[[ Task inputs, beginning ]]
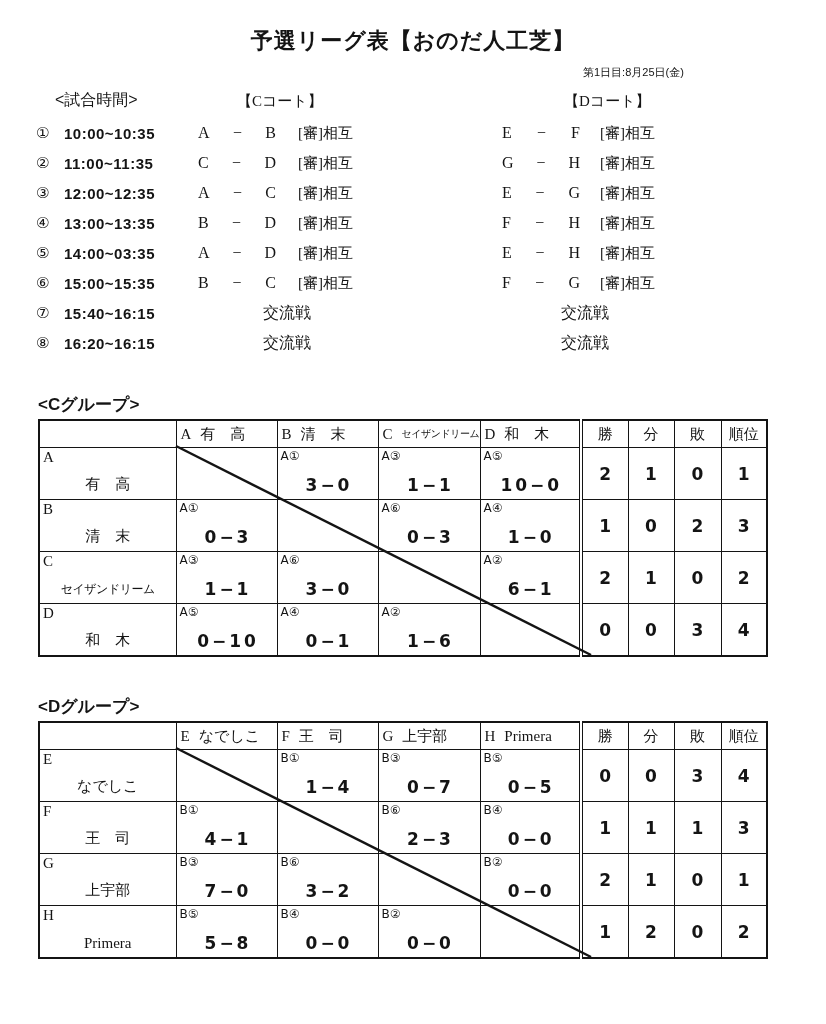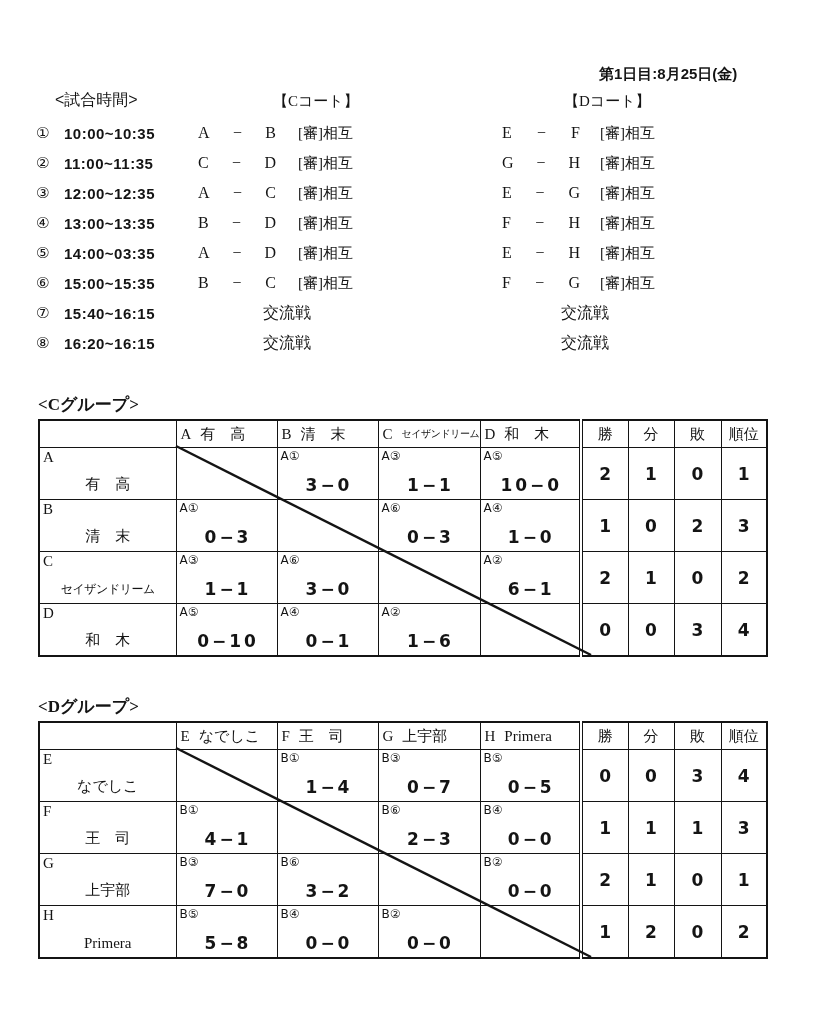--- a/index.html
+++ b/index.html
@@ -63,6 +63,7 @@
 
 <div class="page">
 
+  <div class="title">予選リーグ表【おのだ人工芝】</div>
   <div class="date">第1日目:8月25日(金)</div>
 
   <div class="sch-head-time">&lt;試合時間&gt;</div>

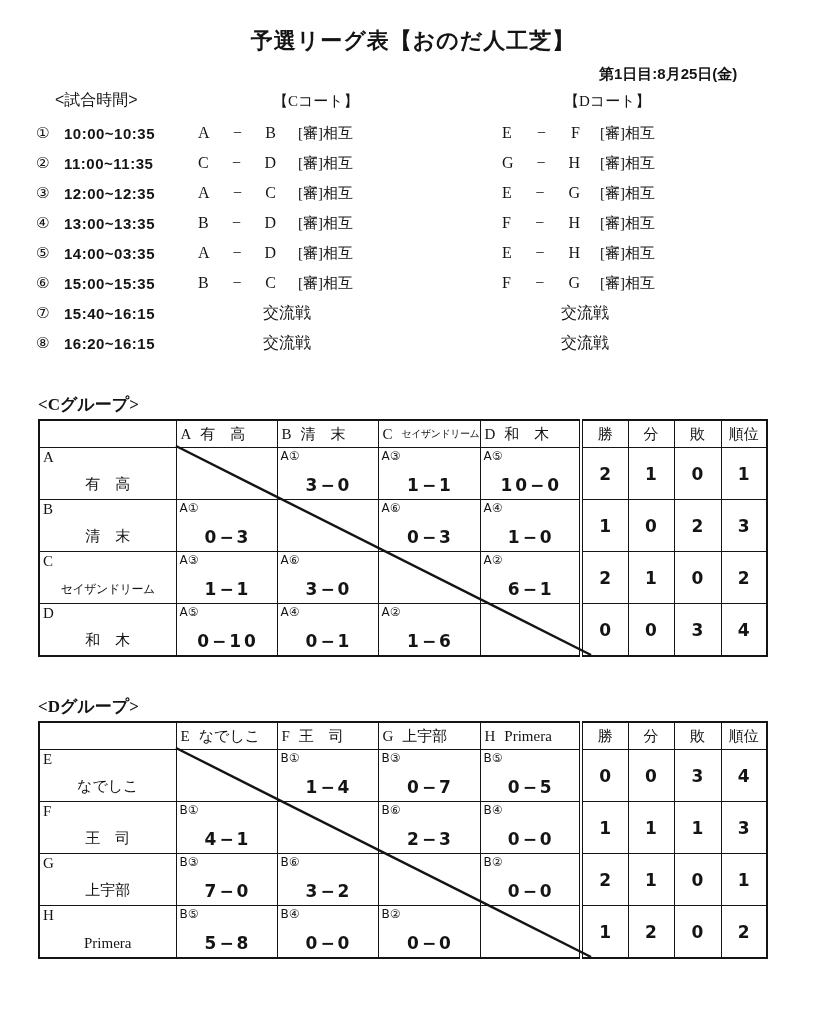--- a/index.html
+++ b/index.html
@@ -10,7 +10,7 @@
            font-family:"Liberation Sans","DejaVu Sans",sans-serif; font-weight:700;
            font-size:22px; letter-spacing:1px; }
   .date  { position:absolute; top:65px; left:583px;
-           font-family:"Liberation Sans","DejaVu Sans",sans-serif; font-weight:700; font-size:15px;margin-left:16px; }
+           font-family:"Liberation Sans","DejaVu Sans",sans-serif; font-weight:400; font-size:11px; }
 
   .sch-head-time { position:absolute; top:90px; left:55px;
            font-family:"Liberation Sans","DejaVu Sans",sans-serif; font-weight:400; font-size:16px; }

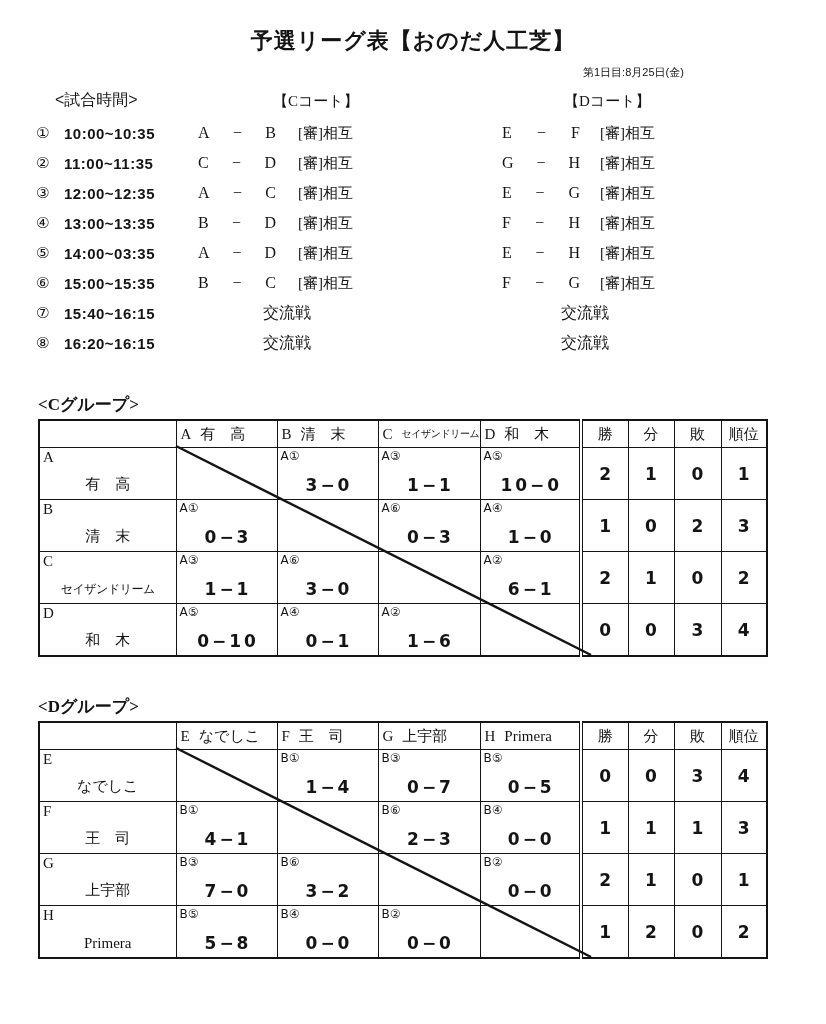--- a/index.html
+++ b/index.html
@@ -14,7 +14,7 @@
 
   .sch-head-time { position:absolute; top:90px; left:55px;
            font-family:"Liberation Sans","DejaVu Sans",sans-serif; font-weight:400; font-size:16px; }
-  .sch-head-c { position:absolute; top:92px; left:237px; font-size:15px;margin-left:36px; }
+  .sch-head-c { position:absolute; top:92px; left:237px; font-size:15px; }
   .sch-head-d { position:absolute; top:92px; left:564px; font-size:15px; }
 
   .schedule { position:absolute; top:118px; left:0; width:826px; }

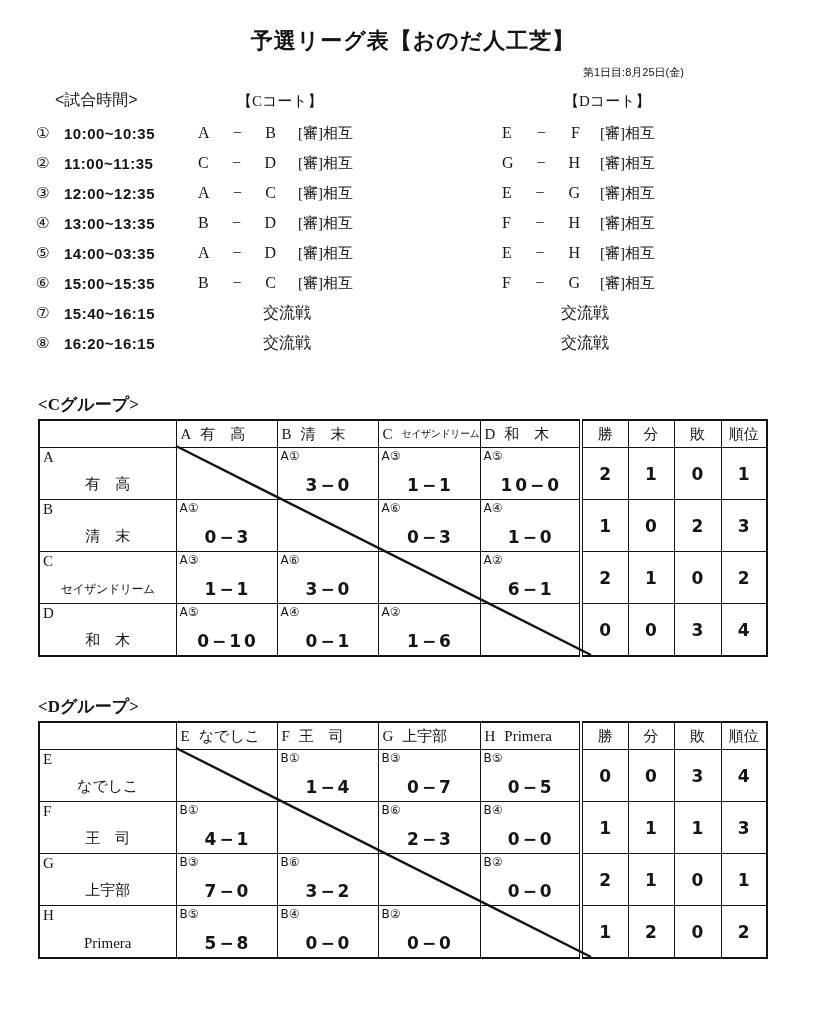--- a/index.html
+++ b/index.html
@@ -32,7 +32,7 @@
   .sch-d-event { left:500px; width:170px; justify-content:center; font-size:16px; }
 
   .grp-label { position:absolute; left:38px;
-               font-family:Liberation Serif, serif; font-weight:700; font-size:17px; }
+               font-family:Liberation Sans, sans-serif; font-weight:700; font-size:17px; }
   .grp-c-label { top:393px; } .grp-d-label { top:695px; }
   .grp-table { position:absolute; left:38px; width:728px; }
   .grp-c-table { top:419px; } .grp-d-table { top:721px; }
[[ Task inputs, end ]]
■ **What is needed**
Which lines in the entries above contain "width"? Pull each of them out.

■ **Task answer**
   .schedule { position:absolute; top:118px; left:0; width:826px; }
   .sch-d-event { left:500px; width:170px; justify-content:center; font-size:16px; }
   .grp-table { position:absolute; left:38px; width:728px; }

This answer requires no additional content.